Gay, Bisexual, & Lesbian Faculty, Staff &
Supporters at Columbia University

An Employee's Guide to HIV/AIDS-Related Issues at Columbia University

1995 Edition
(NB: Some information in this document may no longer be current!)

Originally issued by GABLES-CU

University Policy on HIV/AIDS
Questions & Answers
Bereavement Leave
Campus Support
University Assistance Programs
NYC HIV/AIDS Resources
Contacts for confidential discussion

University Policy for Individuals with HIV/AIDS

The University's Statement of Nondiscriminatory Policies prohibits discrimination against otherwise qualified students, employees, or applicants on the basis of handicap or disability, including those with HIV/AIDS. According to the University AIDS Committee Report (January 1988), students or employees with HIV infection do not pose a threat to the health of their fellow students or colleagues in the usual course of University activities. The University also bars discrimination based on sexual orientation.

Bereavement Leave

Regular full-time and part-time employees are granted up to three days maximum paid leave in the event of a death in their "immediate family," which includes a "member of the household of the employee." Leaves for union employees may differ; if you are a union employee, check with the Benefits Office or your local union representative for bereavement-leave information.

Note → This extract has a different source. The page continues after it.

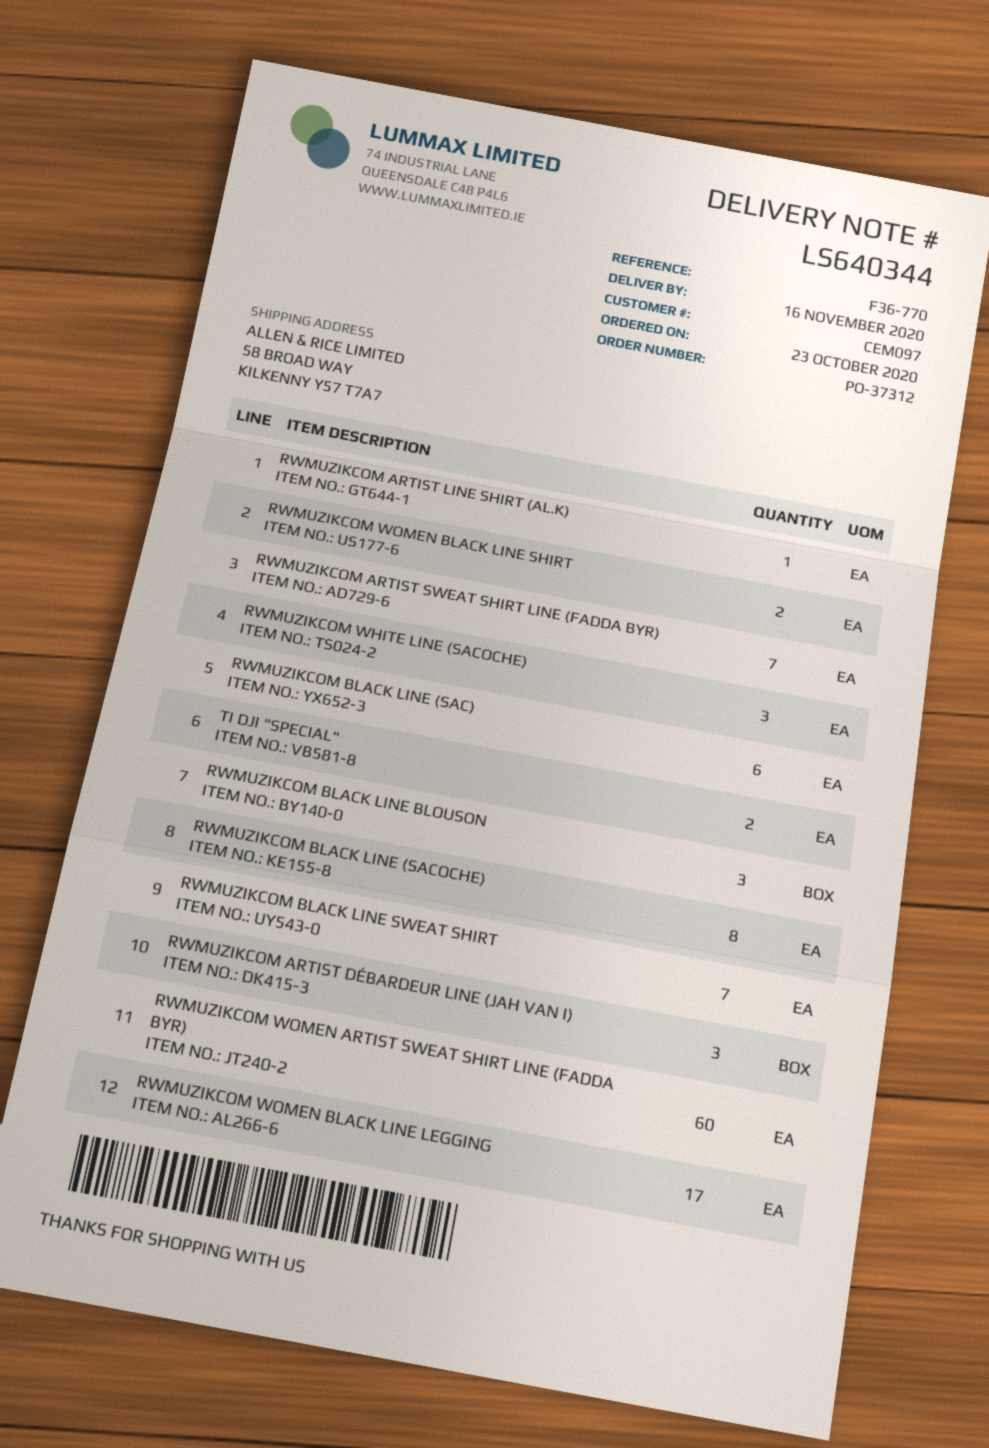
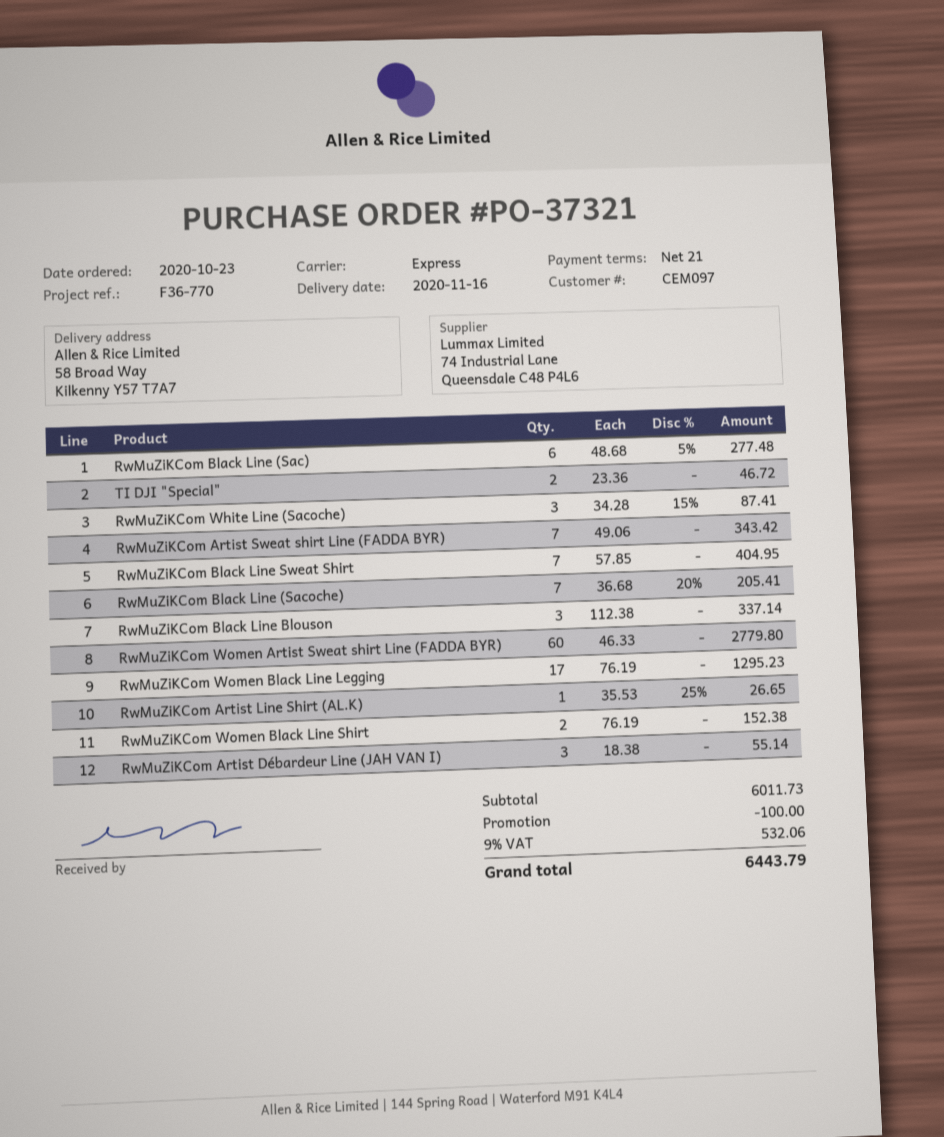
order number: PO-37312 -> PO-37321
RWMUZIKCOM BLACK LINE (SACOCHE): 8 -> 7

University Assistance for Individuals with HIV/AIDS

Questions and Answers

Q. I'm worried that I may be infected with HIV. How do I go about getting tested?
A. To get tested at Columbia, you may either a) call 854-2878 and ask to make an appointment with an advocate for counseling prior to the test, or b) call 854-2284 and ask to make an appointment with an ambulatory care nurse for the counseling. In either case, the blood is drawn at the Health Service and is taken by a volunteer to the City Lab for anonymous testing. Results are usually back in about two weeks. You can also be tested anonymously (and free of charge) through the New York City Department of Health, 447-8200. Some private physicians also arrange HIV-antibody testing, which is confidential, not anonymous. Arrange for testing only with a physician whom you trust to guard your confidentiality.

Q. I just found out that I am HIV positive. What should I do?
A. Expert medical care for HIV-disease can extend the period of healthy functioning, perhaps indefinitely. You need to find a physician knowledgeable about HIV disease, have your immune system monitored through blood tests, and consider various medications to slow the virus and prevent opportunistic infections. We encourage you to call Laura Pinsky at CGHAP, 854-2878, who can give you more detailed information and refer you to HIV-expert physicians.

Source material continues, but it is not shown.